Right now, though, Kurt will try to follow the game.

Dave's job, Kurt knows, is to keep the other team away from the guy with the ball, and he's surprised how effortless he makes it look as he clears the way. His body, which Kurt has always thought of as a bit luggish and clunky - first in an off-putting way, then in an endearing one - becomes a thing of grace. When he blocks other players, it's not with the brute force that Kurt expects; it's with the agility of a dancer. Kurt suddenly sees a certain beauty in this game that he never saw when he was actually on the team.

Also, Blaine's right. His ass really does look nice in those pants.

Kurt squeezes Blaine's hand.

Kurt doesn't spend all of the time watching Dave, but he spends a lot of it that way, in between ignoring Finn's incoherent shouts and listening to Blaine's patient explanation of strategy. Blaine's voice is whisper-quiet, reassuring, and he might as well be talking dirty for the way Kurt's heart quivers.

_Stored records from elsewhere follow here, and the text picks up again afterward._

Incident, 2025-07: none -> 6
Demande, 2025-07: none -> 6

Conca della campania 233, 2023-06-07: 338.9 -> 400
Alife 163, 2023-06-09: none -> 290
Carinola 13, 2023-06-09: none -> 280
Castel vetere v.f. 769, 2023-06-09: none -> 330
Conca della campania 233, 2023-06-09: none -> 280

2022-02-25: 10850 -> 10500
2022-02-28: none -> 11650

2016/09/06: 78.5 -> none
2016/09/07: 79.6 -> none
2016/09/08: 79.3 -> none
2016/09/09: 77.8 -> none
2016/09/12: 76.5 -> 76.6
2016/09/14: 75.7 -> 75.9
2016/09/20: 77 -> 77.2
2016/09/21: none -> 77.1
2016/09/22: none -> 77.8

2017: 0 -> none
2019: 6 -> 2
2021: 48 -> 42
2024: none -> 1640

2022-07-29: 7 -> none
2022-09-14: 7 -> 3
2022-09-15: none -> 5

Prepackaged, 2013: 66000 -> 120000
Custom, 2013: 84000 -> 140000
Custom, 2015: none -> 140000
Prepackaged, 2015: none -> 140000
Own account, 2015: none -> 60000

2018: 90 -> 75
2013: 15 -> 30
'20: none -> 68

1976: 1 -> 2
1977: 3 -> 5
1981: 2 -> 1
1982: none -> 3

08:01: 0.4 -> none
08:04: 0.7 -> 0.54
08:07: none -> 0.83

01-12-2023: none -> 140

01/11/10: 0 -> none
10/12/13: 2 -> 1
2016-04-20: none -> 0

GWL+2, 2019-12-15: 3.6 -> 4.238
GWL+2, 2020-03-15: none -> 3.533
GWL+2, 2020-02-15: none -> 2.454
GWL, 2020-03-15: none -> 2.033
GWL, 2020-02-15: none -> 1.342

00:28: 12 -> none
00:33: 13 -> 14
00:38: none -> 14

It would all be awesome and perfect if the entire McKinley hockey team weren't seated on the bleachers in front of them. They've got earmuffs on instead of hats, right down to the last team member, presumably to show off the glory of their Samsonesque mullets, and they spend most of the game heckling members of both teams with Check 'im!, Into the boards! and Your mom wears double-runners! and other exclamations that even Kurt can tell make no sense at a football game.

"Seriously, are they complete idiots?" Kurt asks. "How was I only 17 points ahead of one of their ilk in the election? It's humiliating."

"Shouldn't they be at one of their own games, anyway? I thought hockey season never ends," Blaine says.

"You didn't hear?" says Finn. "The entire team got suspended from play for two games for checking a referee."

Blaine's jaw drops. "They didn't."

"They did," says Finn.

"Checking is that body slam thing, right?" says Kurt.

"Yeah," Blaine says, smiling at Kurt like he just fell down from heaven.

Kurt has to look away so his brother doesn't turn into the third wheel on an eye-fucking date. "So they all body-slammed the referee?" he says to Finn.

"That's what I heard."

"And they only got suspended for two games?" Disbelief drips from Blaine's voice.

"Yup," says Finn.

"It's McKinley. What do you expect?" Kurt says.

"Hey, Karofsky!" The shout below them interrupts their conversation. It's Rick Nelson, Kurt's presidential loser-in-arms, and he's leaning over the front of the stands. The players are in formation about 10 yards down the field, and Dave either can't hear or is pretending not to. "Why'd you leave hockey for this pansy sport? Anything you want to tell us?"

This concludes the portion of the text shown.